In other words, a place more resistant to black swans… N.N.T.

Taleb’s philosophical outline above gives us a clear path to what needs to be done to protect investors and taxpayers, limit government involvement in our financial markets, and at the same time, not reward reckless risk-taking by institutions that are too big to fail.

Firms Hinder Progress on Bank Reform

Ten years ago President Clinton signed the Gramm-Leach-Bliley Act which repealed the Glass-Steagall Act giving rise to financial conglomerates that apparently are considered too big to fail, and therefore turn to taxpayer handouts when they find themselves in financial trouble. This latest round of bailouts is already putting trillions of dollars of taxpayer funds at risk.

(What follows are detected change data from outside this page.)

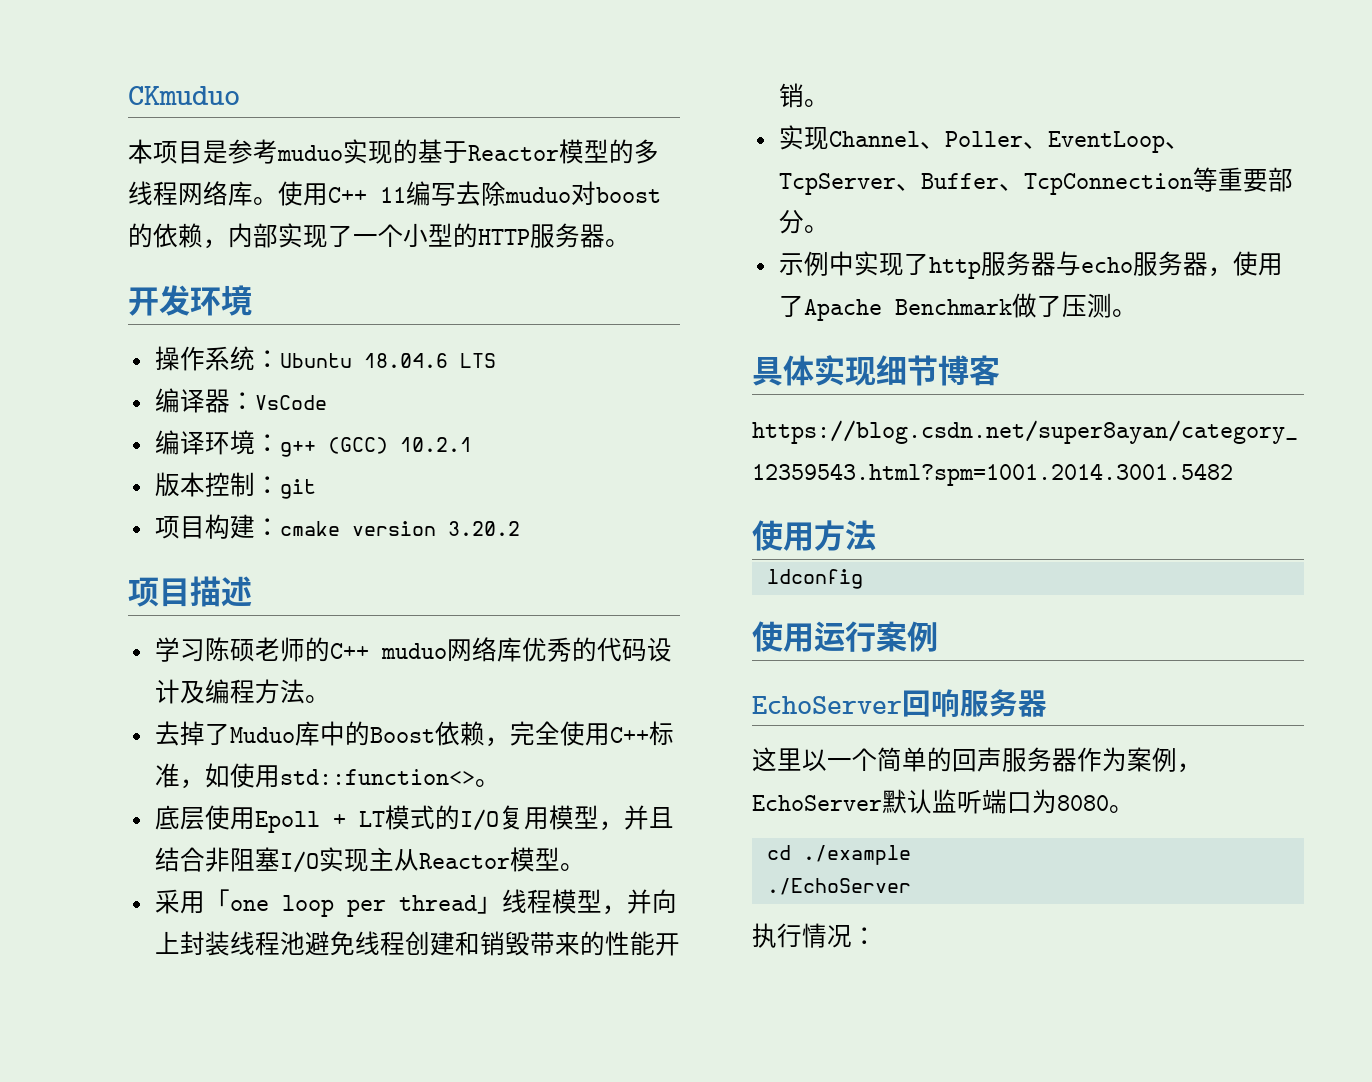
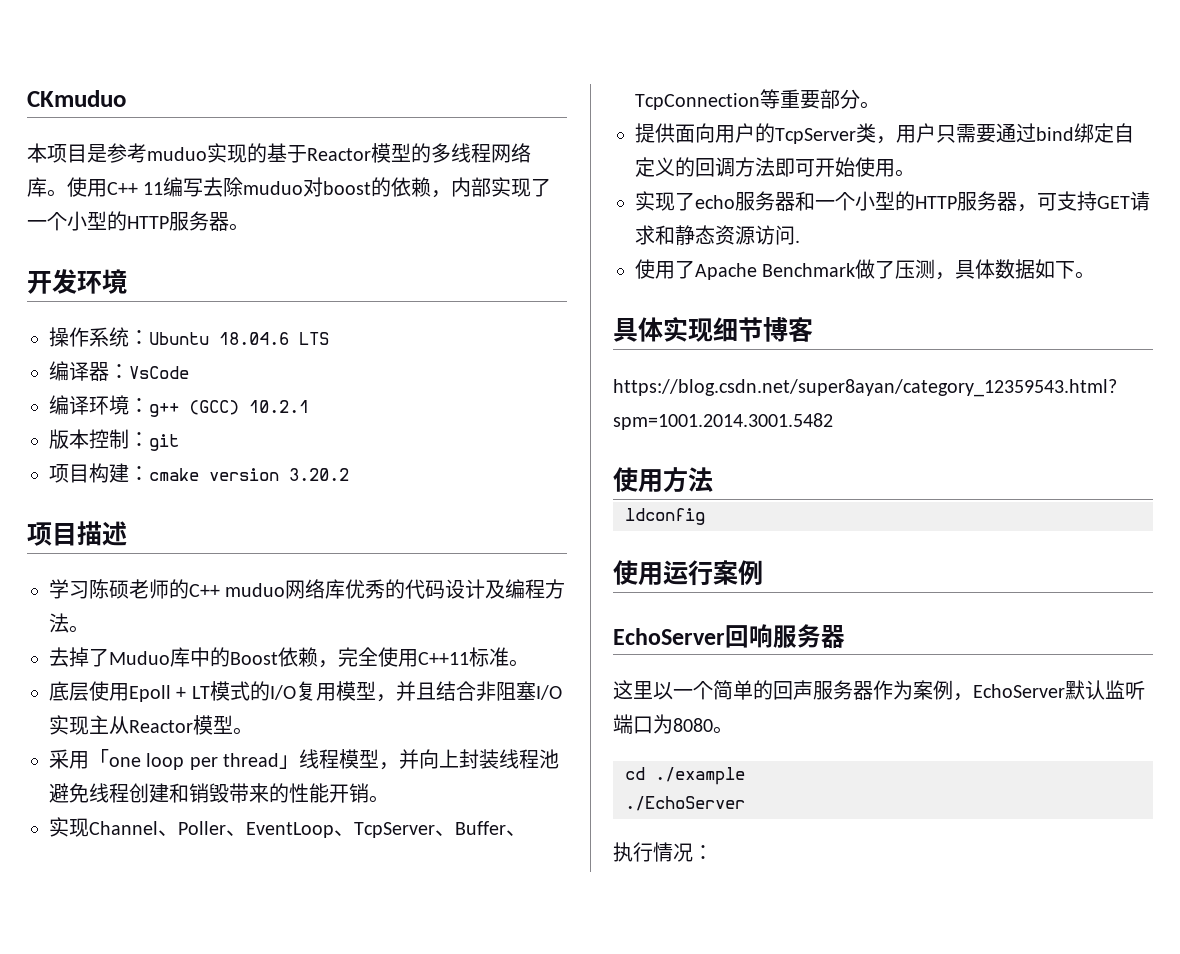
- 去掉了Muduo库中的Boost依赖，完全使用C++标准，如使用std::function<>。
+ 去掉了Muduo库中的Boost依赖，完全使用C++11标准。
- 示例中实现了http服务器与echo服务器，使用了Apache Benchmark做了压测。
+ 提供面向用户的TcpServer类，用户只需要通过bind绑定自定义的回调方法即可开始使用。
+ 实现了echo服务器和一个小型的HTTP服务器，可支持GET请求和静态资源访问.
+ 使用了Apache Benchmark做了压测，具体数据如下。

Congress passed Glass-Steagall in 1933 after speculative activities by large US banks brought the financial system close to collapse. Sound familiar? The intent of the act was to separate investment-banking from lending and deposit-taking. The idea is that investment banking involves more speculative and complex undertakings than commercial banking, and therefore deposit taking institutions should be limited in the amount and types of risks they assume to safekeep depositors’ funds. The repeal of Glass-Steagall allowed the creation of megabanks like Citigroup; look how wonderful that experiment turned out.

The latest round of bank failures has forced mergers that have made banks larger and more concentrated in their risks. We have moved away from a diversified banking system with varied lending practices, to a more concentrated, homogeneous structure where all banks resemble one another. We are living in an economy with fewer but larger banks which constitutes a non-diversified financial ecology ripe for another crisis. Most banks are now so interrelated that when one falls, they all fall. Our banking system is now more vulnerable than ever to even the slightest hiccup.

Congress is now considering the reinstatement of Glass-Steagall. Representative Paul Kanjorski plans to offer the legislation as early as next week. Certainly the banking industry is fighting this. Rob Nichols, president of the Financial Services Forum whose lobbyists represent the largest financial institutions contends that “the U.S. needs big financial firms.” He said he’ll be “vocal and persistent in the halls of Congress.” I believe Mr. Nichols has underestimated the anger that Americans harbor for the shenanigans that have gone on in our banks. If we don’t take the opportunity to properly fix our banking system now, large US financial institutions will undoubtedly once again be laughing all the way to the bank.